§ **Data for analysis**:
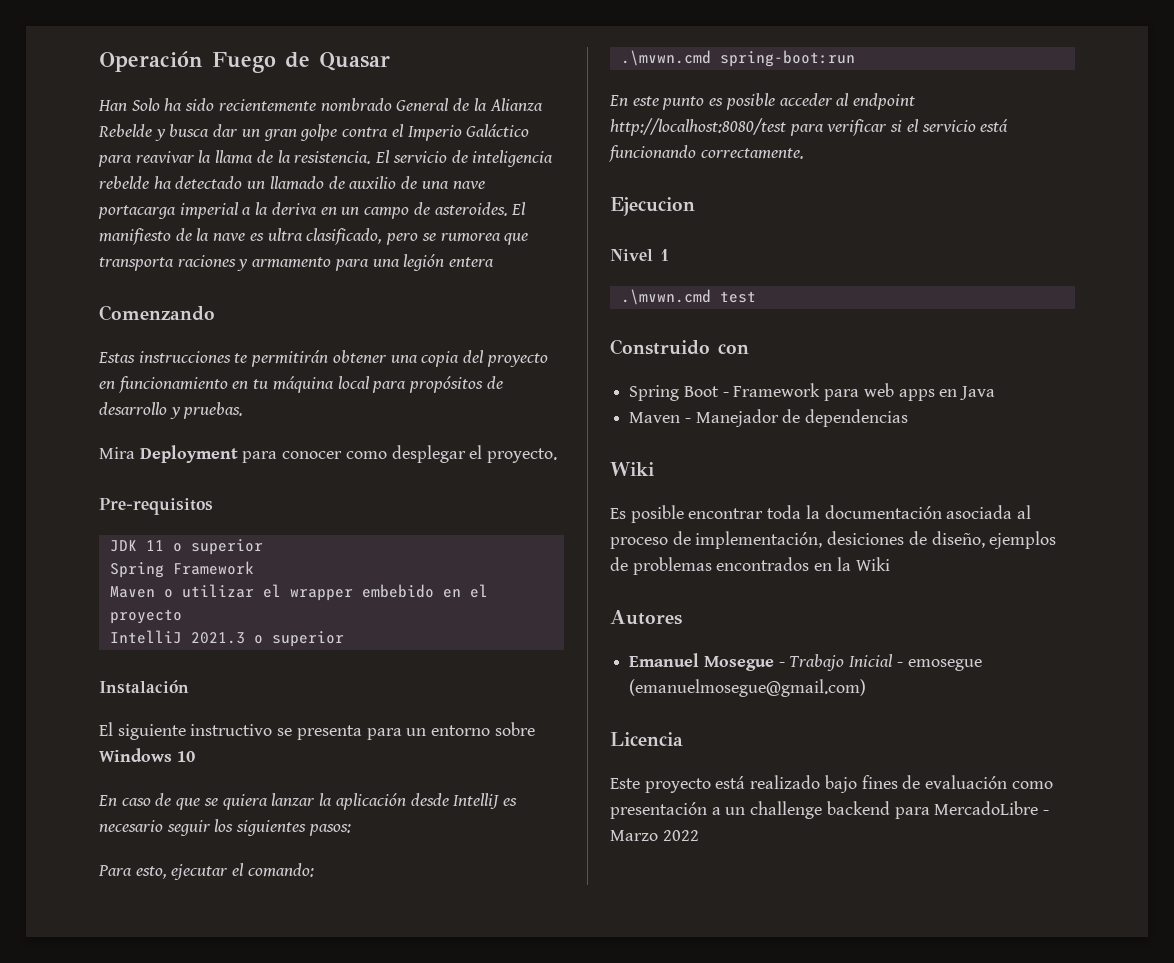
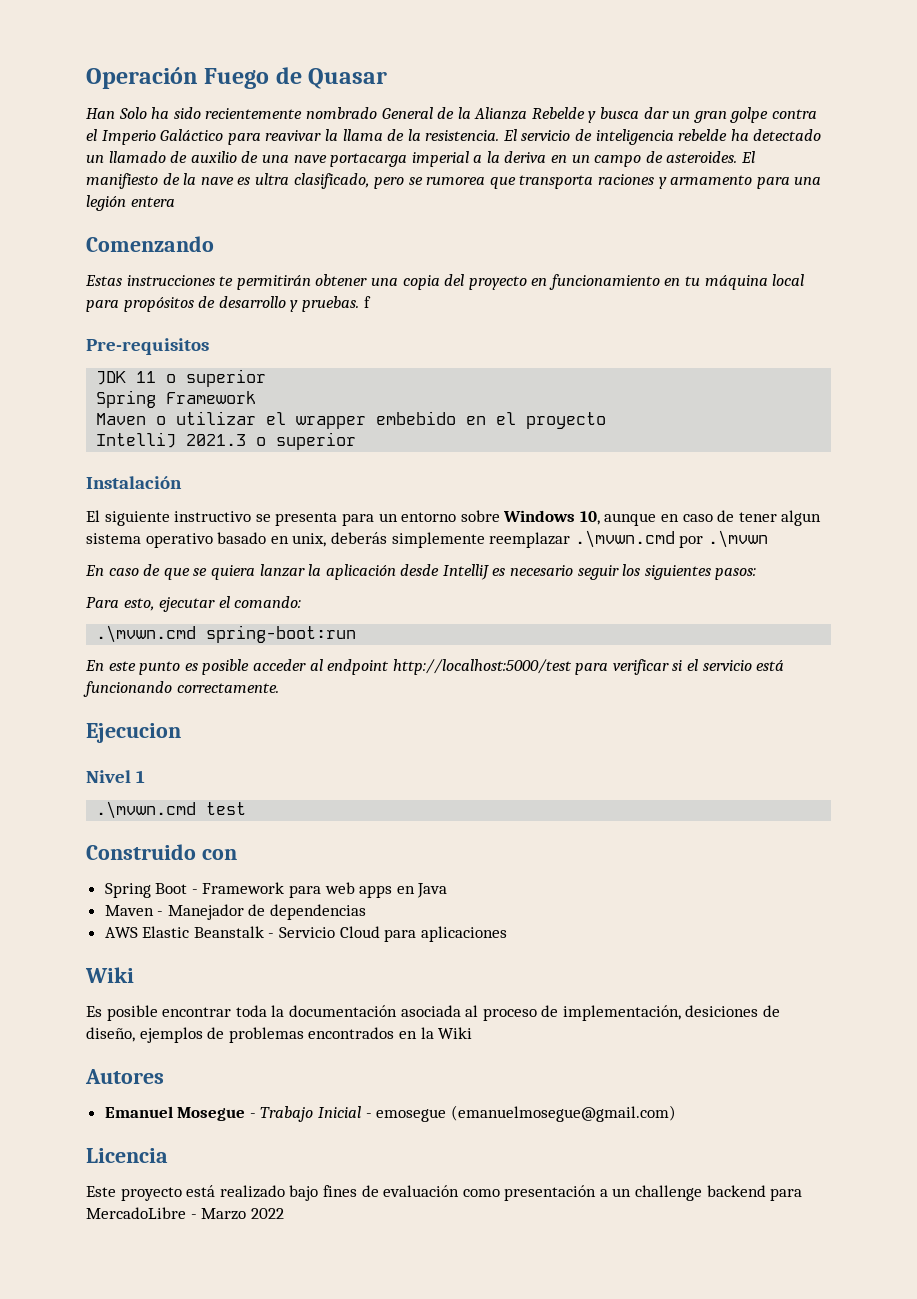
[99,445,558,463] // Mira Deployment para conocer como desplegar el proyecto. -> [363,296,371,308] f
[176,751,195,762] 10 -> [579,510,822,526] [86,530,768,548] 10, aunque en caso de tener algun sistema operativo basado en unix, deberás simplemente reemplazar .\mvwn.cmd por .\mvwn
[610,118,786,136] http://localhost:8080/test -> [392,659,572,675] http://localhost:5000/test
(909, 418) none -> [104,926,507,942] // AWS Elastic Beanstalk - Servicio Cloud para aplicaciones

--

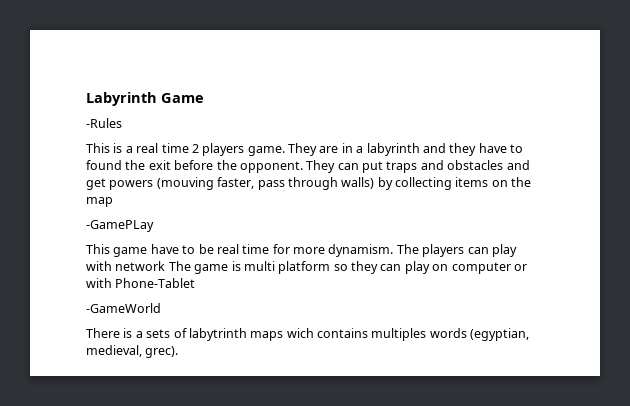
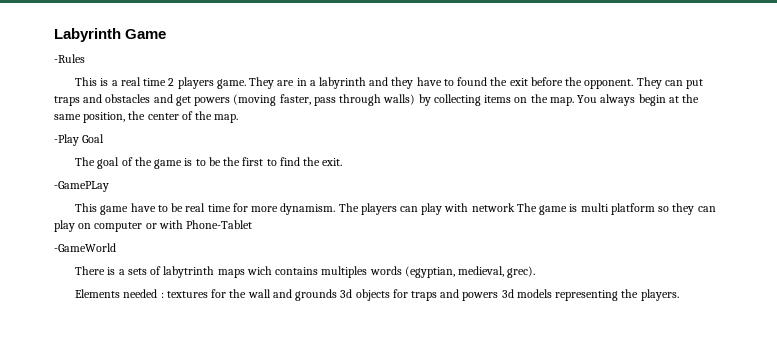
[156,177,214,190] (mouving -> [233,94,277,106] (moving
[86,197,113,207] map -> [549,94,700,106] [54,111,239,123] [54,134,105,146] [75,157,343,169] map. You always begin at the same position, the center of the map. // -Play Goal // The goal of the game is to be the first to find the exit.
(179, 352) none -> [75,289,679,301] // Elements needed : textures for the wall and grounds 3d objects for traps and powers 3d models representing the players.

* * *

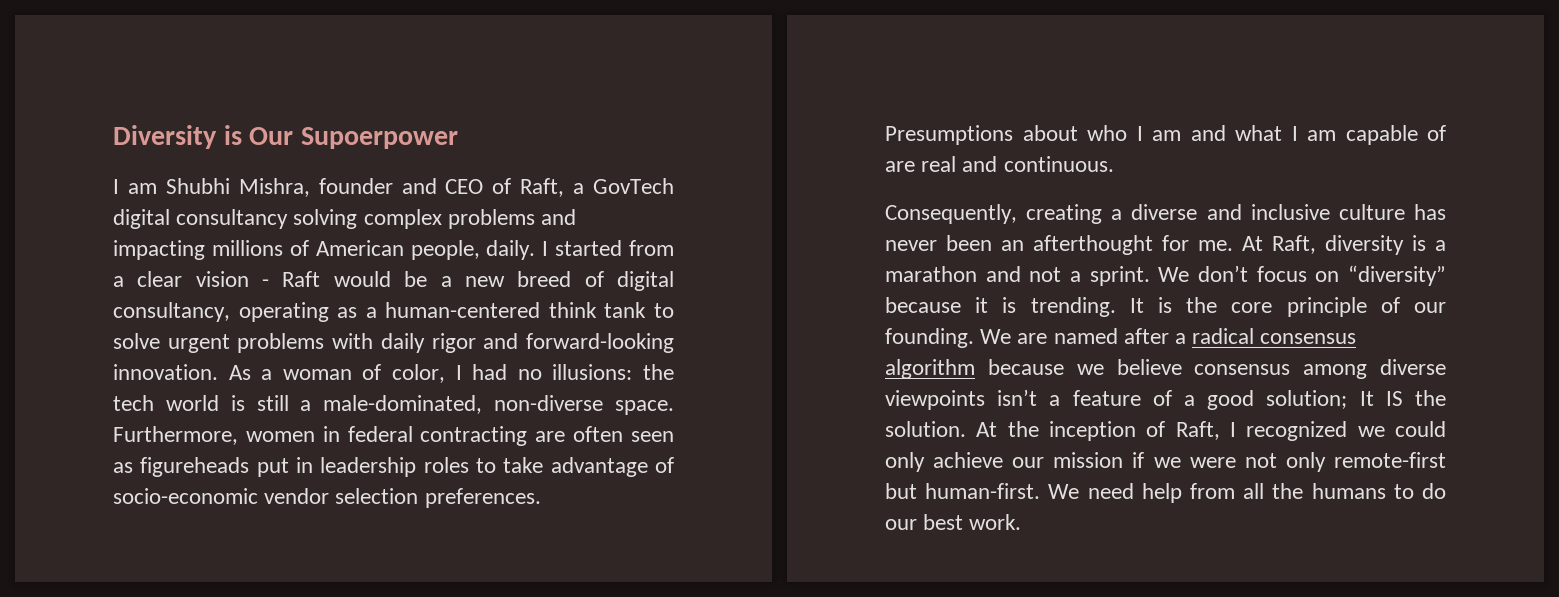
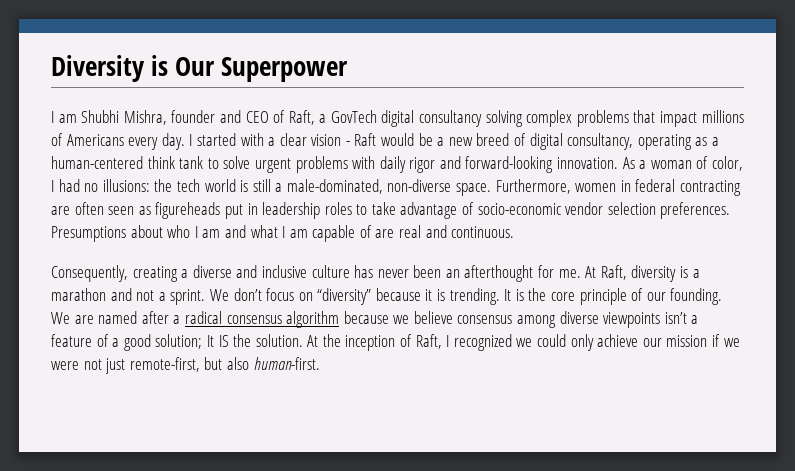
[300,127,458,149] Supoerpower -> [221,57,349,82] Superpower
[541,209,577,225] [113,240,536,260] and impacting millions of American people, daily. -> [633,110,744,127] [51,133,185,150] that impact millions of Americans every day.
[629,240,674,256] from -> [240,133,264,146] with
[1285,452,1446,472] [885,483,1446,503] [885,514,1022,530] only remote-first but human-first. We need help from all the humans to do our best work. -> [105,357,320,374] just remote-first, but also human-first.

§ **Exercise description**: Count the lines of the data above where the string "para" shows up; reply with the number only.

§ **Answer to this exercise**: 2